The conversation lasted a while and Georgia asked many questions. I was rather proud of how well she wanted to understand it all. She didn't cry until Kim began to and we wanted G to feel free to express herself. One of the more classic moments was G wondering what happens to the animals afterwards. Before explaining cremation, she asked, "Do they cut 'em open? Do they shred 'em?" Hmm, perhaps she's seen us shredding too many old documents.

Wednesday night, I attempted to get Maddy's paw print using an ink pad borrowed from some friends. I chuckled that the ink was red. And, yes, it looked like a bloody paw print. Gonna have to run that through the copier.

It was then clear that the only way to really get the paw clean was to give her a bath. At least she'd be clean for her appointment in the AM. The tub soon looked like a bloody mess. Red, smeared prints all over the tub. What a crime scene. A good bath lessened the color but Windex was needed for a total removal. Windex really does work wonders.
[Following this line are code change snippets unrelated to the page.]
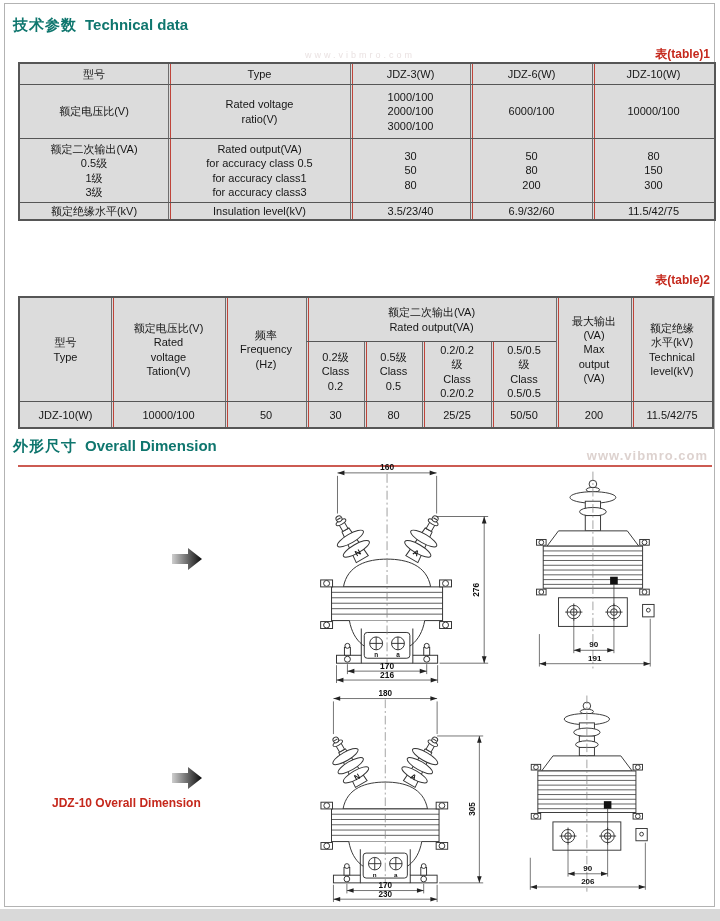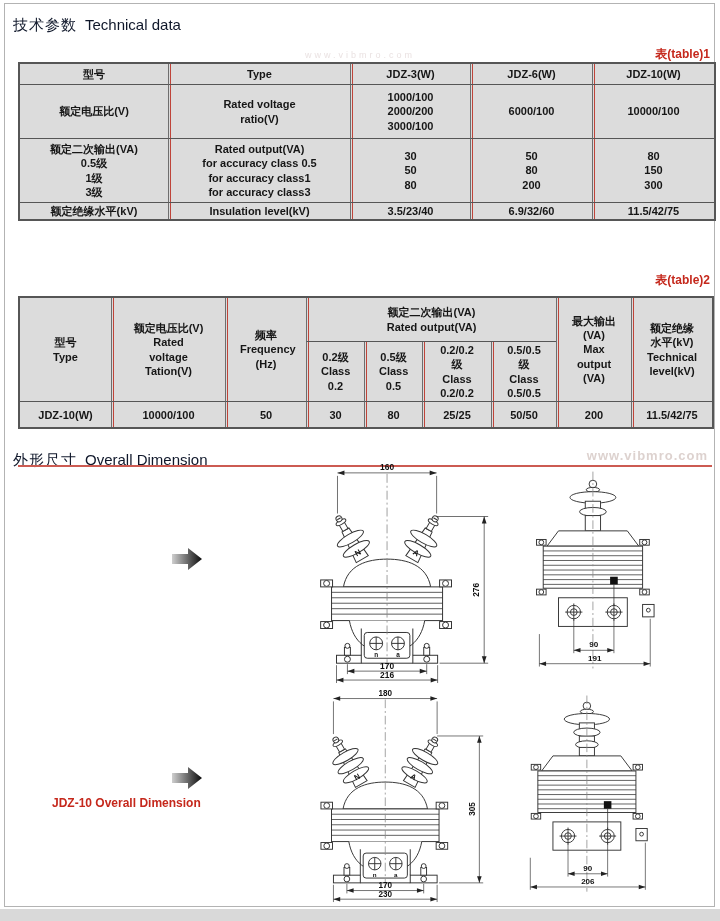"技术参数 Technical data" .sec-title { color: #0f172a -> #0f766e; font-weight: normal -> bold }
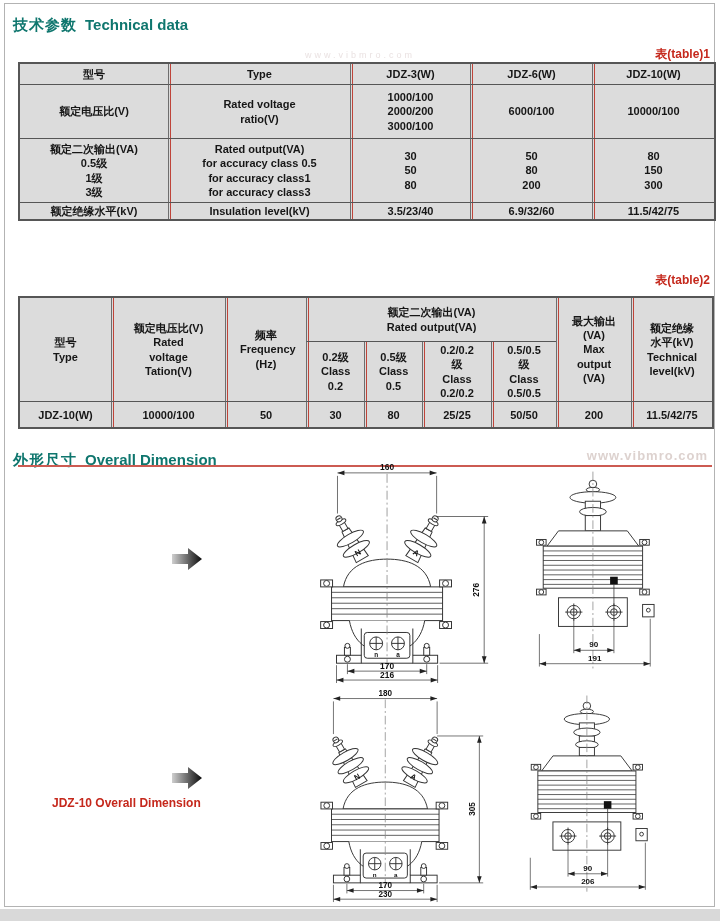"型号" .dtable td { font-weight: bold -> normal }
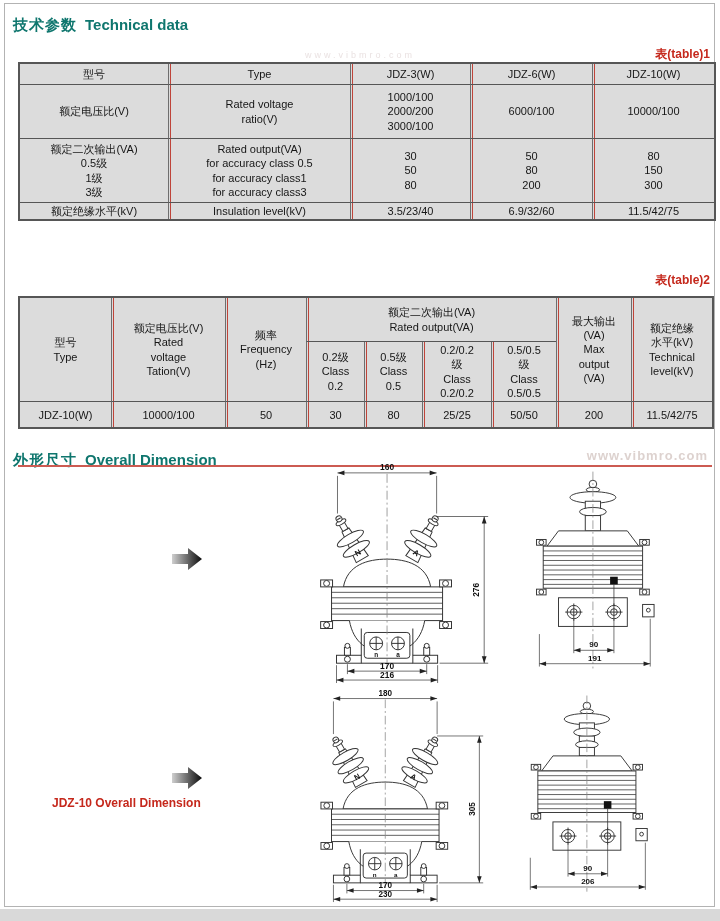"2000/200" div { text: 2000/200 -> 2000/100 }
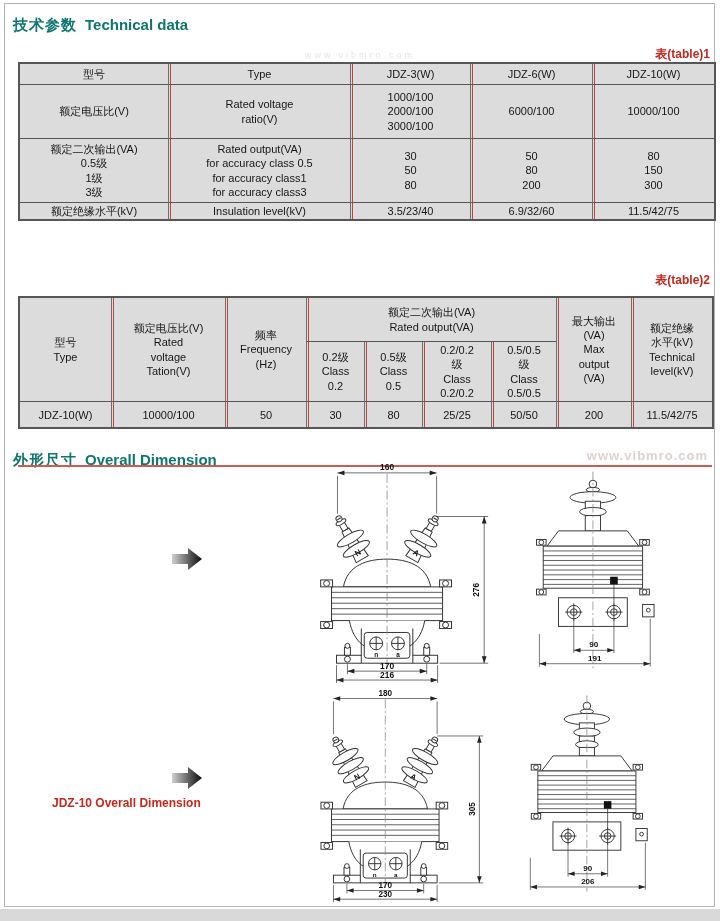"外形尺寸 Overall Dimension" div.sec-title { top: 451px -> 437px }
That night, as we've done for 16 years (unless I was sick or out of town), she and I took our final late-night walk. It was foggy that night which made for a haunting image:  

Thursday morning, G stayed home from school to go with us to the vet. That's how I was able to get their last picture together on this post. She's a brave, little girl and makes me proud everyday.

As a family, we chose to stay through the first injection which sedated Maddy and the second injection which stopped her heart. We loved on her while she was sleeping. Kisses on the head. Strokes to the paws - which she couldn't stand if she were awake. It was emotional for everyone. Georgia chose to turn away for the second injection. She stepped to the other side of the room and I stood with her. Kim at this time was talking to May and gently loving on her. Maddy's breathing became heavy. After about six or so heavy breaths, she was gone. Maddy was one tough dog even at the very end. Stubborn old fart.

She was a good dog.

Having Dr. Covert as our vet made the experience as peaceful and touching as it could be. I couldn't imagine this experience without her or without a vet that didn't cry with a family losing their pet.

Last Thursday night and Friday morning were different. Now, a week later, it's still different. A bit empty in many ways. However, this season will last a short time. Before too long, we'll have another rescue beagle to join our little family.

Thanks for being a part of our lives for 16 years! Good girl, May-May. Good girl!